= DESCRIPTION OF THE TASK =
All lines from the one with "customer number: K9905 -> K9950" through the last are to be given again exactly as they stand in the data below, and only those.

= MATERIAL FOR THIS EXERCISE =
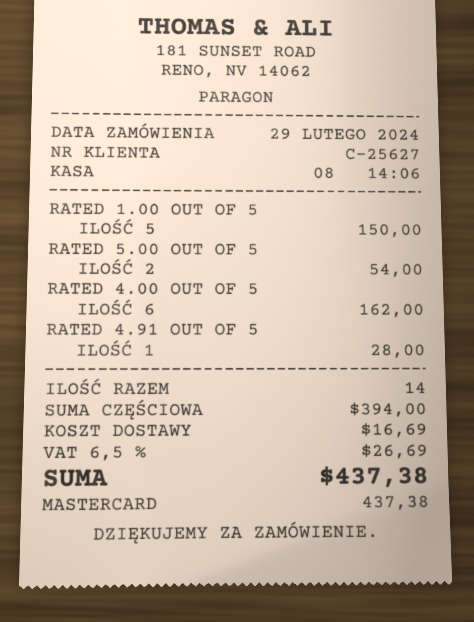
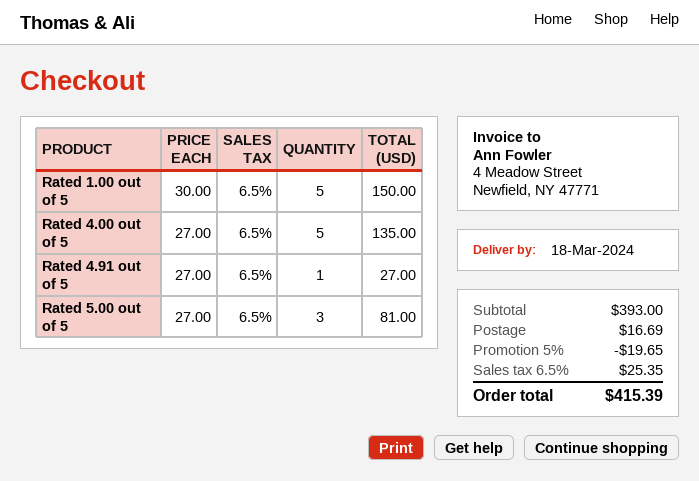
RATED 5.00 OUT OF 5: 2 for 54.00 -> 3 for 81.00
RATED 4.00 OUT OF 5: 6 for 162.00 -> 5 for 135.00
RATED 4.91 OUT OF 5: 1 for 28.00 -> 1 for 27.00
subtotal: 394.00 -> 393.00
discount: none -> 5% = 19.65
tax: 6.5% = 26.69 -> 6.5% = 25.35
total: 437.38 -> 415.39

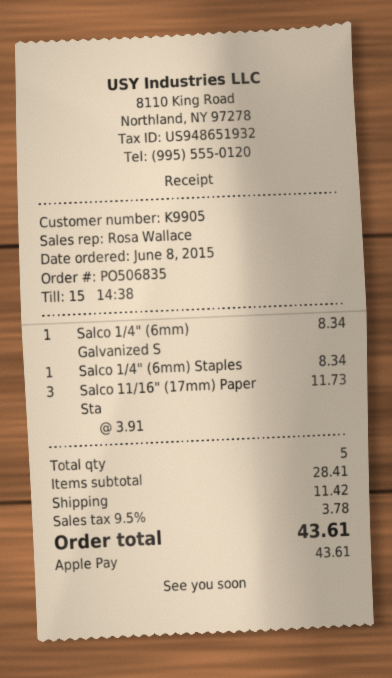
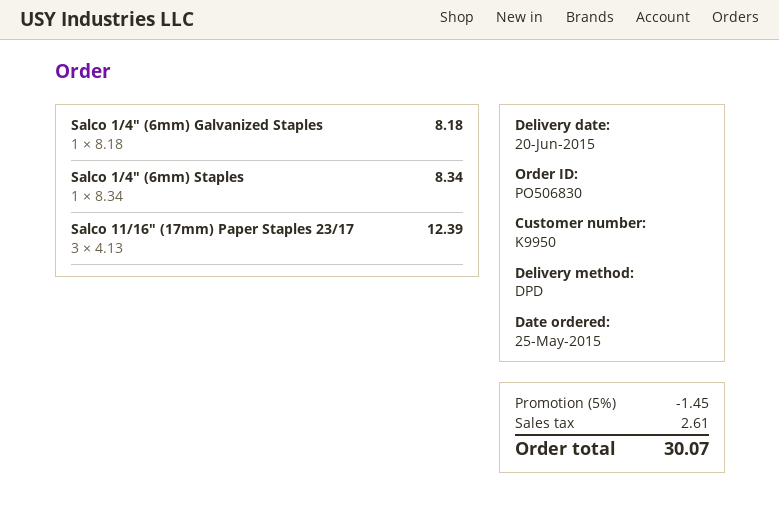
order number: PO506835 -> PO506830
order date: 2015-06-08 -> 2015-05-25
customer number: K9905 -> K9950
Salco 1/4" (6mm) Galvanized S: 1 x 8.34 = 8.34 -> 1 x 8.18 = 8.18
Salco 11/16" (17mm) Paper Sta: 3 x 3.91 = 11.73 -> 3 x 4.13 = 12.39
discount: none -> 5% = 1.45
shipping: 11.42 -> none
tax: 3.78 -> 2.61
total: 43.61 -> 30.07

= RESPONSE BELOW =
customer number: K9905 -> K9950
Salco 1/4" (6mm) Galvanized S: 1 x 8.34 = 8.34 -> 1 x 8.18 = 8.18
Salco 11/16" (17mm) Paper Sta: 3 x 3.91 = 11.73 -> 3 x 4.13 = 12.39
discount: none -> 5% = 1.45
shipping: 11.42 -> none
tax: 3.78 -> 2.61
total: 43.61 -> 30.07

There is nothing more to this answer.